Done properly, mentors provide a sounding board at critical career points, supporting and guiding on a specific career path. They help provide us with a unique perspective on the challenges we face, due to their understanding of us as individuals and – usually – an appreciation of the business or sector we work in.
A recent survey by the Accountemps recruitment company found that 86% of executives saw having a mentor as an important tool for career development. That said, only a quarter of those surveyed actually had someone they could regularly turn to for advice and guidance.
This could be for one of two reasons:
- We don’t know how to find a good mentor, or
- There aren’t many good mentors about
Finding a good mentor isn’t as easy as it sounds. There are a number of factors that you need to consider.
People need to be clear about what they actually need in a mentor
What skills are you looking to develop? What gaps in your knowledge and experience are you looking to fill? You need to be honest with yourself about what you need from a mentor in order to find one who can support you in the right way. As we develop and grow, so too will our mentoring requirements change. Some mentors will grow with us and sometimes we will need to draw on more than one mentor to help us develop and fulfil our true potential. Set yourself a twelve month plan about what you hope to gain out of a mentor/mentee relationship and be sure to review it – with your mentor – at regular intervals during the year as you would any other development intervention.
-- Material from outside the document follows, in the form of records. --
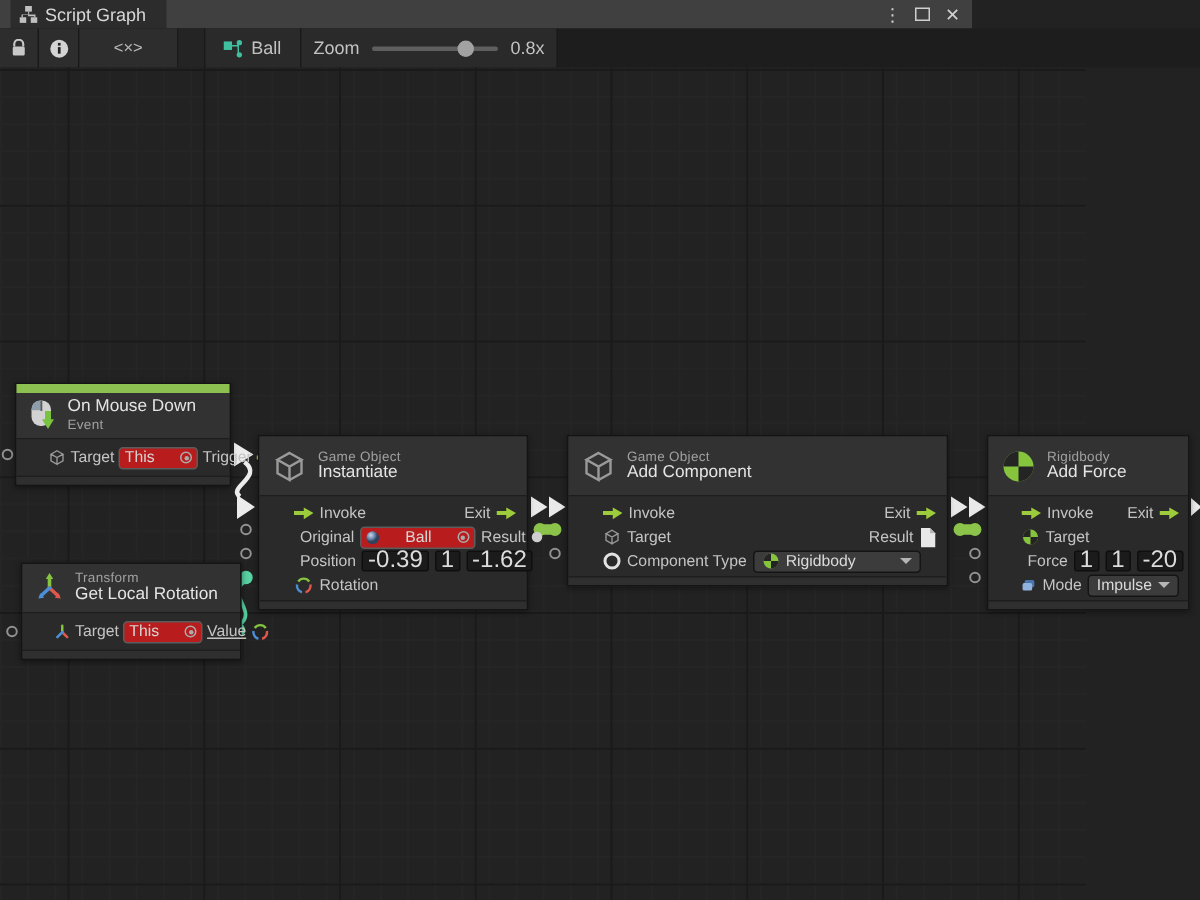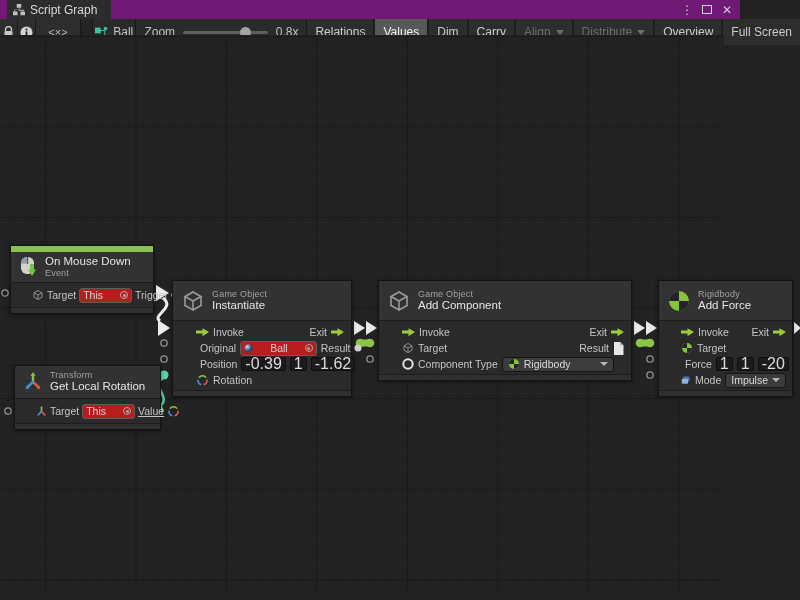--- a/index.html
+++ b/index.html
@@ -7,8 +7,8 @@
     font-family:"Liberation Sans", sans-serif; -webkit-font-smoothing:antialiased; }
 
   
-  .titlebar { position:absolute; top:0; left:0; width:740px; height:19px;
-    background:#701a75; display:flex; align-items:stretch; }
+  .titlebar { position:absolute; top:0; left:0; width:648px; height:19px;
+    background:#404040; display:flex; align-items:stretch; }
   .tab { margin-left:7px; width:104px; background:#2c2c2c; display:flex;
     align-items:center; gap:5px; padding:0 6px; }
   .tab-label { font-size:12px; color:#d8d8d8; }

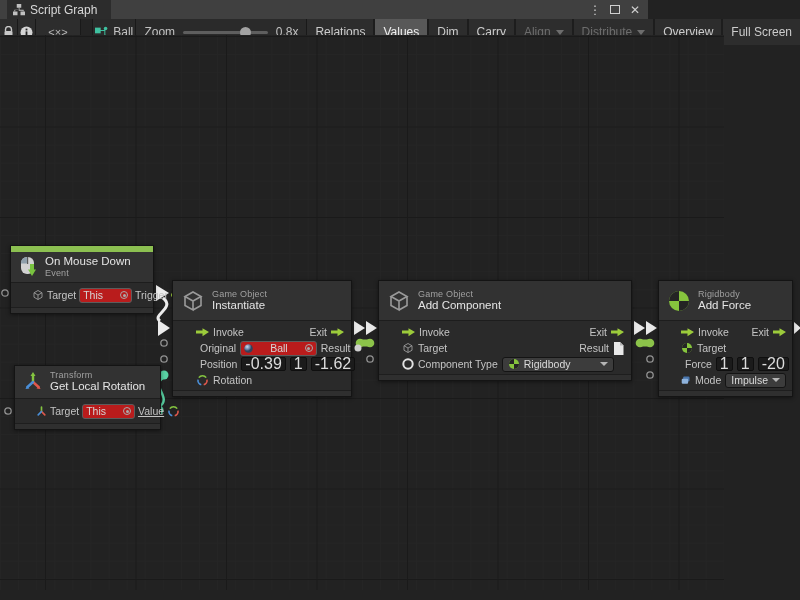--- a/index.html
+++ b/index.html
@@ -140,22 +140,6 @@
     </span>
     <span>0.8x</span>
   </div>
-  <div class="tb-right">
-    <div class="rbtn">Relations</div>
-    <div class="rbtn active">Values</div>
-    <div class="rbtn">Dim</div>
-    <div class="rbtn">Carry</div>
-    <div class="rbtn disabled">
-      <span>Align</span>
-        <span class="dd-caret"></span>
-    </div>
-    <div class="rbtn disabled">
-      <span>Distribute</span>
-        <span class="dd-caret"></span>
-    </div>
-    <div class="rbtn">Overview</div>
-    <div class="rbtn">Full Screen</div>
-  </div>
 </div>
 
 <div class="canvas">

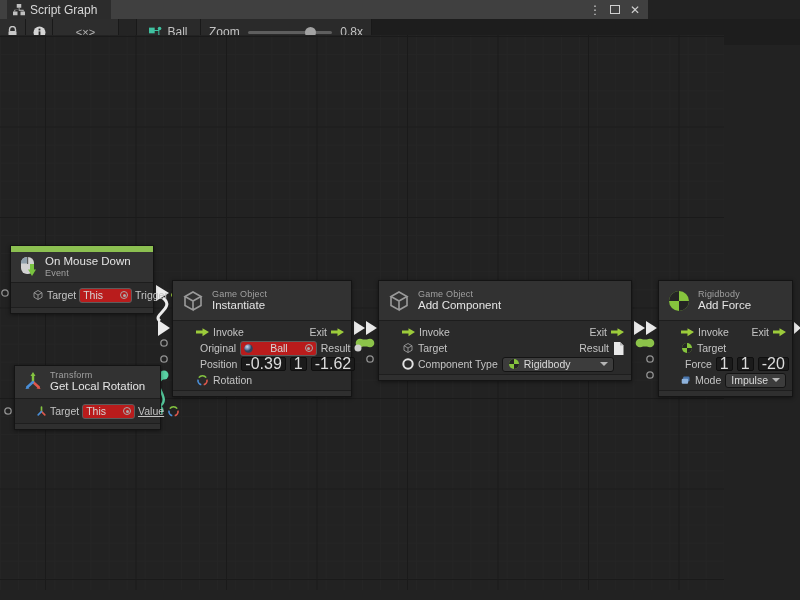--- a/index.html
+++ b/index.html
@@ -39,7 +39,7 @@
     border-top:5px solid #6d6d6d; margin-left:5px; }
 
   
-  .canvas { position:absolute; top:35px; left:0; width:724px; height:555px;
+  .canvas { position:absolute; top:45px; left:0; width:724px; height:555px;
     background-color:#222222;
     background-image:
       linear-gradient(#1a1a1a 1px, transparent 1px),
People should consider working styles when choosing a mentor
Choosing a mentor based on the person you want to be is dangerous – you shouldn’t be looking to fundamentally change the way you are, but more to learn certain skills, such as empathy, collaboration and reflection, that will help you do your job better. By choosing a mentor with a complimentary work style you will avoid personality clashes and ensure that you get the most out of their support and guidance.
People should look for mentors who can listen as much as they talk
A successful mentoring relationship is a 360 one. Your mentor needn’t have been down the same career path that you have, nor should they just feed you the answers to the challenges you face. They are there to act as a sounding board and provide valuable insight that helps you reach your own conclusions. This can only be done if the communication is open, genuine and two-way.
So what does it take to be a great mentor?
Mentoring is a different relationship than the traditional manager / worker one and to become a great mentor you have to see the mentee as an individual, rather than a subordinate. You have to be prepared to look beneath the mentee’s work performance and develop an appreciation of their personal life to truly understand what drives the business decisions they make and shapes the way they behave at work.
Forbes.com describes a great mentor as someone who is ‘honest and unafraid to tell you hard truths about yourself and your work’. They ‘push you to take risks and aim higher’.
More often than not, the best quality that a mentor can have is the ability to inspire. To make people aspire to be better people and to give them the confidence to believe they can achieve what they set out to do.
Great mentors get as much value out of the relationship as mentees do. Some of this value is obvious: improved relationship management skills, deeper insight into how people think and operate, as well as experience in challenging, exploring and testing alternative theories and perspectives, which they can then replicate in their own work.